# Used Stihl 066 magnum: whats a good price?



## dankelly125 (Apr 5, 2010)

Hi, Ive been lurking for a few days now. Great site! A lot of knowledgeable people here. 

I have found a lead on a "Stihl 066 magnum w/25 inch bar & new chain" which looks to be in great condition. Seller says that the saw has been "gone over, and it is in excellent condition." From the pics, it does indeed look to be in excellent condition, cosmetically, anyway. 

What would you all recommend as a good price on this saw? He has a price listed, but I want to know what I "should" be paying for it. 

Thanks in advance! 

-Dan


----------



## Racerboy832 (Apr 5, 2010)

Seems to be selling in the 5-7 range. MS660's bring about $650 average.


----------



## epicklein22 (Apr 5, 2010)

That saw belongs to a member here, his name is Don and his handle is 2stroker. I would feel confident buying any saw from Don.


----------



## dankelly125 (Apr 5, 2010)

The saw Im looking at is in SW Medina. Is that the same one? That is good to know that the seller is a good guy to deal with. Thanks Epicklein22!

Its great to be able to come to a site like this and check in to credibility of a seller.


----------



## jeepyfz450 (Apr 5, 2010)

I just bought a used 660 that is very nice for 650$ i would pay the same for a nice 066.


----------



## dankelly125 (Apr 7, 2010)

Got my 066 magnum from Don. Functionally its in great shape. Starts right up! Cant complain there. Now Im working on the cosmetics of it. Some nicks and scrapes and scuffs that I need to work out. (but its a used saw...I didnt expect it to be 100% new) I will post a picture when Im done! 


Thanks again Don!


----------



## epicklein22 (Apr 7, 2010)

dankelly125 said:


> Got my 066 magnum from Don. Functionally its in great shape. Starts right up! Cant complain there. Now Im working on the cosmetics of it. Some nicks and scrapes and scuffs that I need to work out. (but its a used saw...I didnt expect it to be 100% new) I will post a picture when Im done!
> 
> 
> Thanks again Don!


----------



## murf (Apr 7, 2010)

paid $650 for my 660 just about a year ago. Saw was in Great mechanical shape, and Pretty good cosmetic shape. Had a 30" Stihl Rolo bar, and now sports square ground chisel.

Couldn't be happier.

Good Luck

Murf


----------



## Evan (Apr 7, 2010)

does it look like this or does it have the newer plastic with a hump in it.







this is mine i like it alot , this one will be with me for awhile.


----------



## dankelly125 (Apr 8, 2010)

Newer plastic with the hump. Honestly, this is more saw than I will ever realistically need. (Not that you all couldnt figure that out by a noob buying an 066!) 

I figured for a little more $$ than a new MS290 would cost, I could get a saw that would probably last until I give it to my kids. 

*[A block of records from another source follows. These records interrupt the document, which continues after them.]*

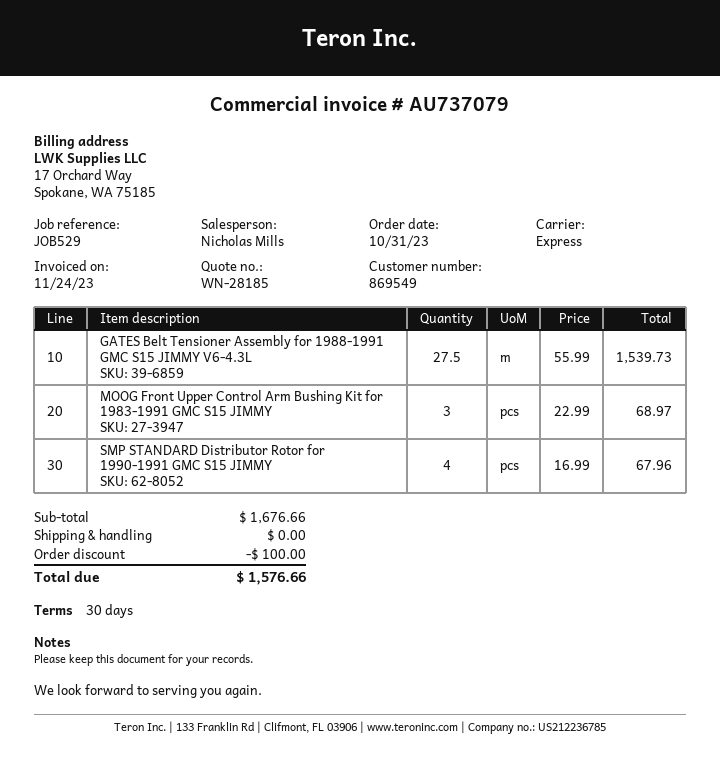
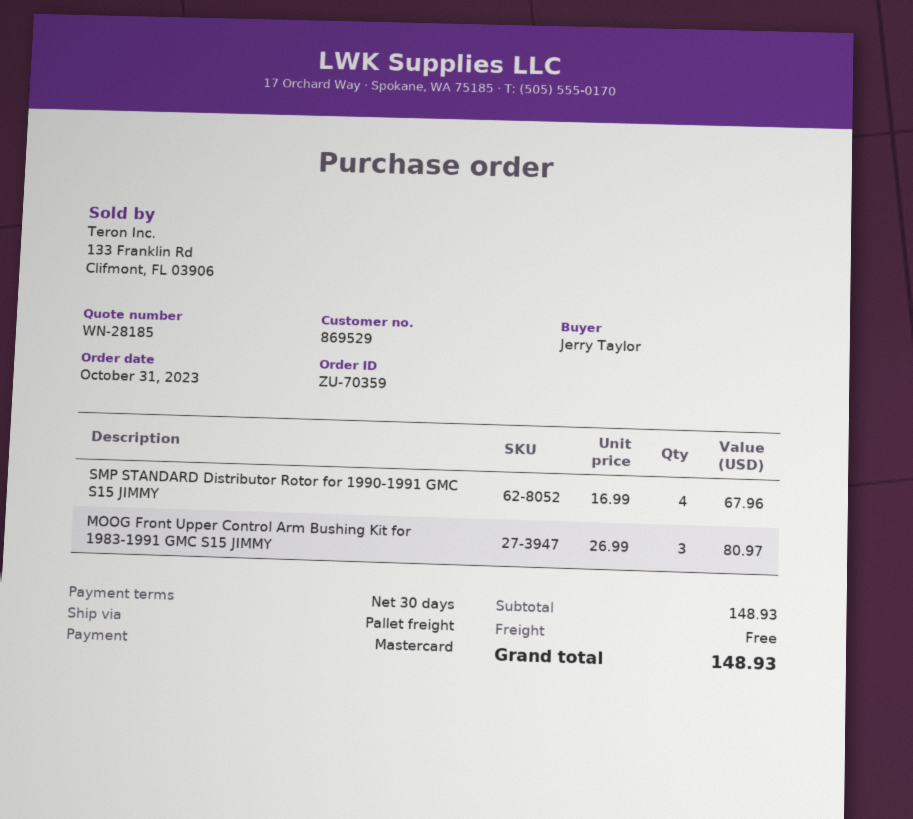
customer number: 869549 -> 869529
shipping method: express -> pallet freight
GATES Belt Tensioner Assembly for 1988-1991 GMC S15 JIMMY V6-4.3L: 27.5 x 55.99 = 1539.73 -> none
MOOG Front Upper Control Arm Bushing Kit for 1983-1991 GMC S15 JIMMY: 3 x 22.99 = 68.97 -> 3 x 26.99 = 80.97
subtotal: 1676.66 -> 148.93
discount: 100.00 -> none
total: 1576.66 -> 148.93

That was the method to my madness.


----------



## Evan (Apr 8, 2010)

a 28" reduced weight oregon bar will be a nice match for it.

460 probly would have been the better saw to get faster cutting in small wood cost less and weighs less and youd be handing it down to your grandkids


----------



## joatmon (Apr 8, 2010)

dankelly125 said:


> Newer plastic with the hump. Honestly, this is more saw than I will ever realistically need. (Not that you all couldnt figure that out by a noob buying an 066!)
> 
> I figured for a little more $$ than a new MS290 would cost, I could get a saw that would probably last until I give it to my kids.
> 
> That was the method to my madness.



Dan,

Don's 066 to Dan. Good deal. 

BTW, you need no method here. Greed, desire, and wants are accepted and held in high regard.

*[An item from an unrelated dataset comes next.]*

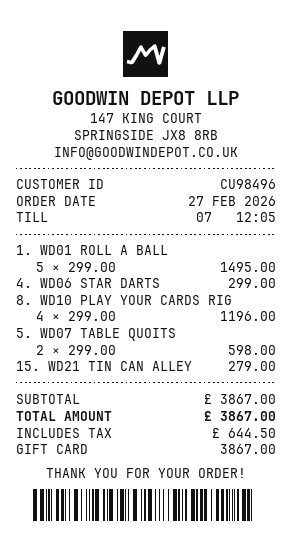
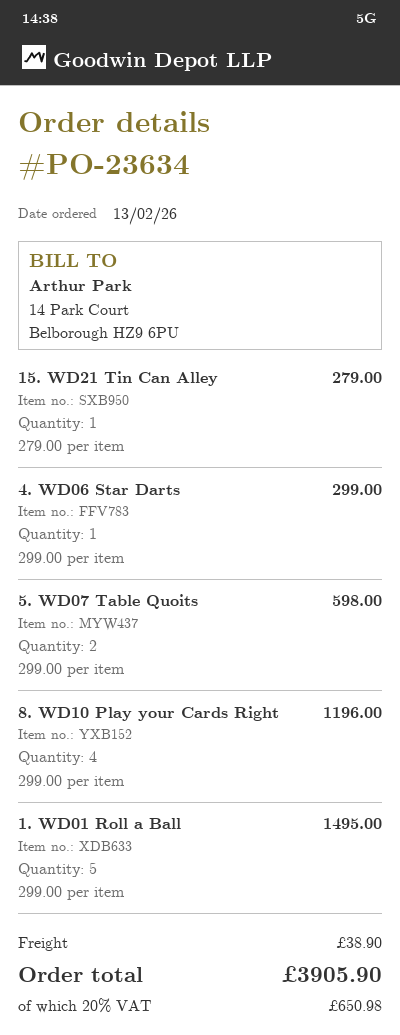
order date: 2026-02-27 -> 2026-02-13
shipping: none -> 38.90
tax: 644.50 -> 650.98
total: 3867.00 -> 3905.90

Cut safely and in good health,

joat


----------



## gemniii (Apr 8, 2010)

Mid January ebay prices on 660's were down around $500, I got mine for $510 plus shipping. Lately they seem to have climbed back up to around $600.


----------



## stihlboy (Apr 8, 2010)

i paid $630 for my first 066


----------



## epicklein22 (Apr 8, 2010)

Dang, you guys pay some good money for the 066's. I sold 4 this past year to people I work with or friends. I sold 2 of them for $350 (a nice flat top and a newer style 066, both have dual ports too). Sold 1 for $275 (nasty looking and the mount for the inner dawg was broken off) and traded one for 3 066/064 parts saws and some more stuff. While I could have gotten more, I made money on every saw and all of the guys are very appreciative.


----------



## rayIN (Apr 8, 2010)

2 for 350 ea in Feb. One red light special, one newer round top. Both runners in good condition, bar and chain (24 and 36 in)


----------



## ECRUPPRECHT (Apr 8, 2010)

I paid 600 for my 660 with new 28 and 36 inch bars and chains it was a homeowners saw who had it only for bragging rights...it was almost like new condition when i bought it also came with an 8 pin sproket on the side and dp muff cover....thats why i drove 6 hours round trip to get it.


----------



## dankelly125 (Apr 8, 2010)

epicklein22 said:


> Dang, you guys pay some good money for the 066's. I sold 4 this past year to people I work with or friends. I sold 2 of them for $350 (a nice flat top and a newer style 066, both have dual ports too). Sold 1 for $275 (nasty looking and the mount for the inner dawg was broken off) and traded one for 3 066/064 parts saws and some more stuff. While I could have gotten more, I made money on every saw and all of the guys are very appreciative.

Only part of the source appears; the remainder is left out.